Abstract
Purpose :
This research focuses on developing a custom video annotation software for ophthalmic surgery. The objective was to create a user-friendly tool enabling graders to select and annotate surgical instrument types, surgical instrument tip location in 3D space, chapters denoting surgical maneuvers, and ocular anatomy in high-resolution from individual video frames. The software aims to address the limitations of existing tools, providing a foundation for developing artificial intelligence systems for objective data extraction from surgical videos.
Methods :
The software development process was grounded in Python, with key dependencies like PyQt5 for constructing the graphical user interface and ffmpeg-python for efficient video processing. A systematic and logical architecture was implemented to store information in a readable way. The graphical user interface design centers around a video window, surrounded by customizable annotation buttons. These annotations provide a comprehensive label-set for the surgical video.
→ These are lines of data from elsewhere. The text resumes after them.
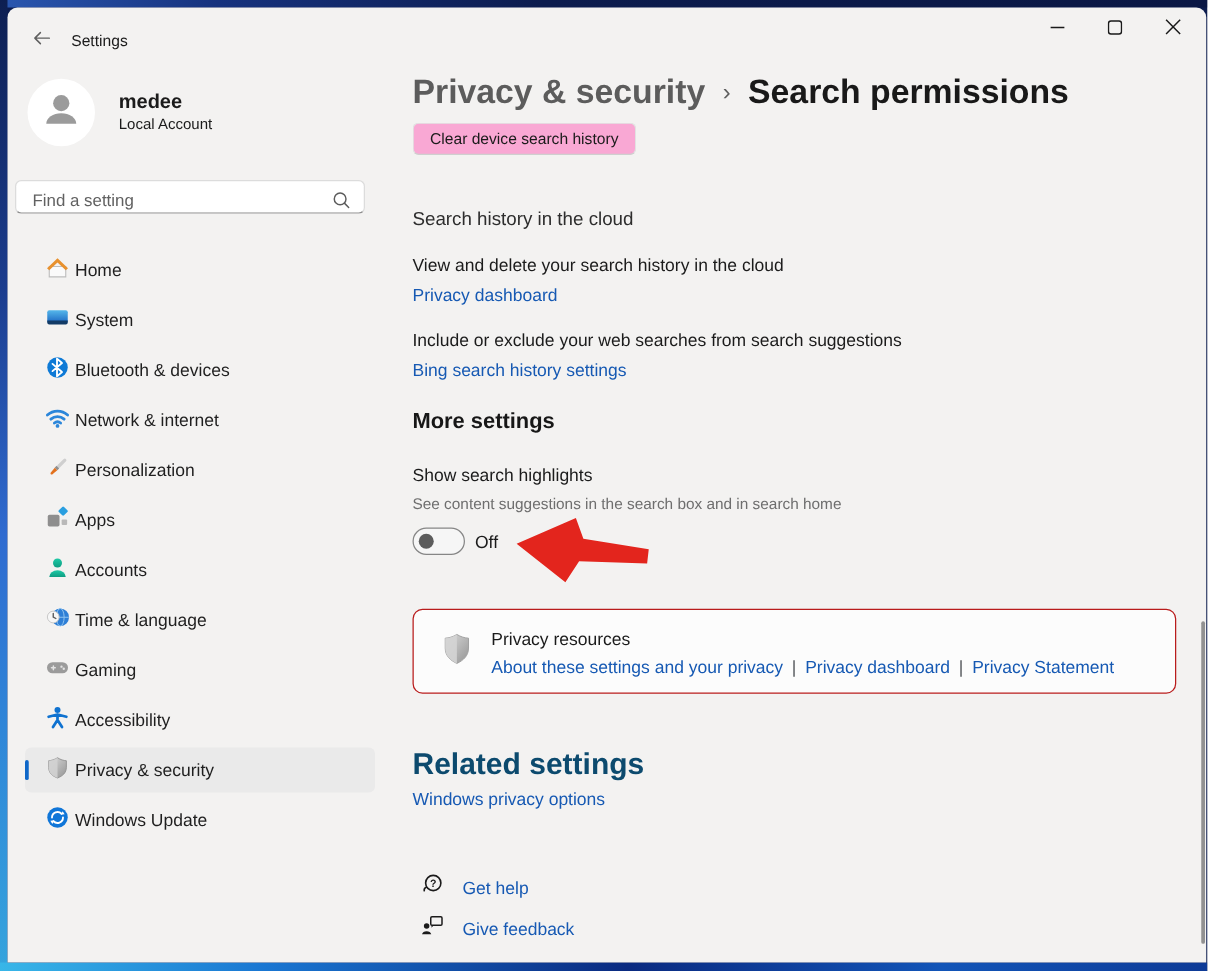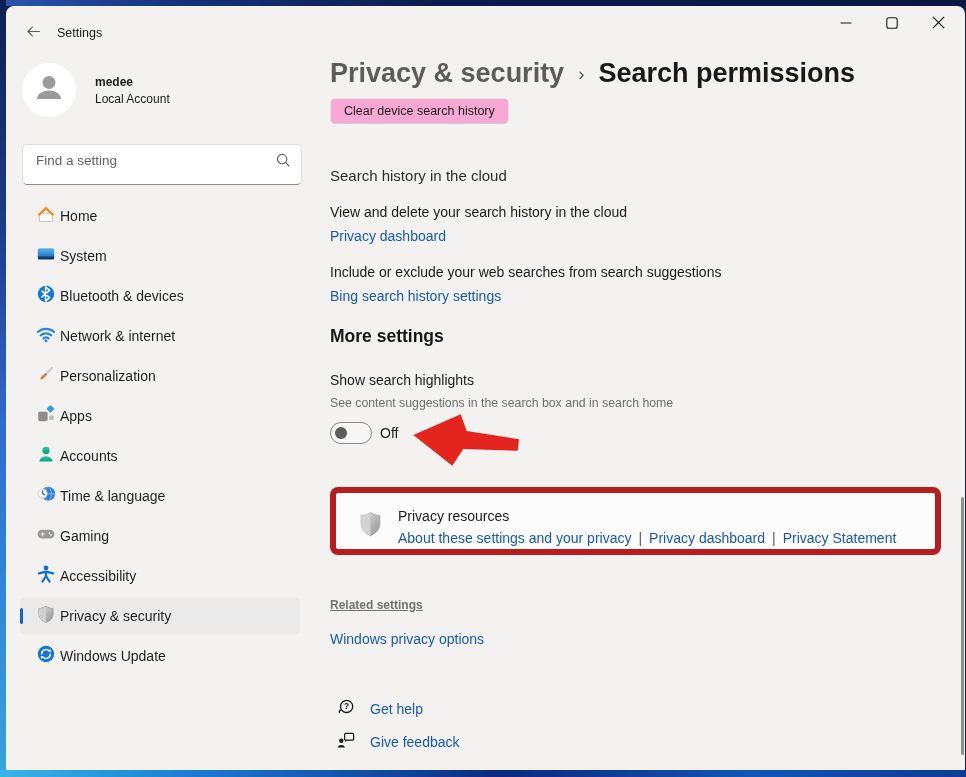--- a/index.html
+++ b/index.html
@@ -17,24 +17,24 @@
   
   .back-btn{position:absolute;left:13px;top:13px;width:28px;height:28px;display:flex;
     align-items:center;justify-content:center;border-radius:4px;cursor:pointer;}
   .app-title{position:absolute;left:51px;top:14px;font-size:12.5px;line-height:26px;color:#1b1b1b;}
   .win-controls{position:absolute;right:4px;top:2px;display:flex;}
   .win-btn{width:46px;height:32px;display:flex;align-items:center;justify-content:center;cursor:pointer;}
   
   .account{position:absolute;left:16px;top:57px;display:flex;align-items:center;gap:19px;}
   .avatar{width:54px;height:54px;border-radius:50%;background:#ffffff;display:flex;
     align-items:center;justify-content:center;overflow:hidden;}
-  .acct-name{font-size:12px;font-weight:bold;line-height:18px;}
+  .acct-name{font-size:16px;font-weight:bold;line-height:18px;}
   .acct-type{font-size:12px;line-height:17px;}
   
-  .searchbox{position:absolute;left:16px;top:138px;width:280px;height:41px;background:#ffffff;
+  .searchbox{position:absolute;left:6px;top:138px;width:280px;height:27px;background:#ffffff;
     border:1px solid #dcdcdc;border-bottom:1px solid #8a8a8a;border-radius:5px;box-sizing:border-box;}
   .searchbox input{position:absolute;left:11px;top:1px;width:230px;height:27px;border:none;outline:none;
     background:transparent;font-family:"Liberation Sans",sans-serif;font-size:13.5px;color:#1b1b1b;}
   .searchbox input::placeholder{color:#616161;}
   .search-ico{position:absolute;right:9px;top:6px;}
   
   .nav{position:absolute;left:14px;top:192px;width:280px;}
   .nav-item{position:relative;height:36px;margin-bottom:4px;border-radius:5px;display:flex;
     align-items:center;padding-left:16px;gap:4px;cursor:pointer;box-sizing:border-box;}
   .nav-item.selected{background:#eaeaea;}
@@ -59,26 +59,26 @@
   .more-title{position:absolute;left:0;top:320px;font-size:17.5px;font-weight:700;color:#171717;}
   .set-name{position:absolute;left:0;top:366px;}
   .set-desc{position:absolute;left:0;top:390px;font-size:12.3px;color:#6e6e6e;}
   .toggle-row{position:absolute;left:0;top:416px;display:flex;align-items:center;gap:8px;}
   .toggle{position:relative;width:40px;height:20px;border:1px solid #868686;border-radius:11px;
     background:#f6f6f6;cursor:pointer;}
   .knob{position:absolute;left:4px;top:3.5px;width:12px;height:12px;border-radius:50%;background:#5c5c5c;}
   .toggle-state{font-size:14px;color:#1b1b1b;}
   .anno-arrow{position:absolute;left:78px;top:407px;pointer-events:none;}
   .res-card{position:absolute;left:0;top:481px;width:611px;height:68px;background:#fcfcfc;
-    border:6px solid #b91c1c;border-radius:8px;box-sizing:border-box;}
+    border:1px solid #b91c1c;border-radius:8px;box-sizing:border-box;}
   .res-ico{position:absolute;left:22px;top:18px;}
   .res-title{position:absolute;left:62px;top:15px;font-size:14px;color:#1b1b1b;}
   .res-links{position:absolute;left:62px;top:37px;font-size:14px;white-space:nowrap;}
   .res-links .sep{color:#55585c;margin:0 7px;}
-  .rel-title{position:absolute;left:0;top:592px;font-size:12px;font-weight:700;color:#737373;text-decoration:underline;}
+  .rel-title{position:absolute;left:0;top:592px;font-size:24px;font-weight:700;color:#0c4a6e;}
   .rel-link{position:absolute;left:0;top:625px;}
   .help-row{position:absolute;left:6px;display:flex;align-items:center;gap:14px;}
   .h1{top:691px;} .h2{top:724px;}
   .scroll-thumb{position:absolute;left:955px;top:491px;width:3px;height:258px;background:#919191;
     border-radius:2px;cursor:pointer;}
 </style>
 </head>
 <body>
 
 <div class="stage">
Cursor tracking functionalities were incorporated to facilitate the precise labeling of surgical instrument tip locations. Furthermore, the inclusion of scrolling bars provides the ability to track instruments’ depth.
Results :
The video annotation tool accurately displays the graphical interface featuring a central video frame encircled by annotations. The software records desired annotations of surgical tools in the XY and Z planes successfully. Beta testing demonstrated efficient surgical video annotation, with subjective feedback indicating greater facility and easier workflow than existing video annotation software.
Conclusions :
The development of this beta software for surgical video annotation has yielded a tool that is subjectively more user-friendly for surgical video graders than existing options. The software is platform-independent and adaptable to label any surgical video. Anticipated to be a valuable asset, this tool lays the foundation for the future development of artificial intelligence systems to extract objective data from surgical videos, contributing to advancements in surgical research, surgical safety tools and education.
This abstract was presented at the 2024 ARVO Annual Meeting, held in Seattle, WA, May 5-9, 2024.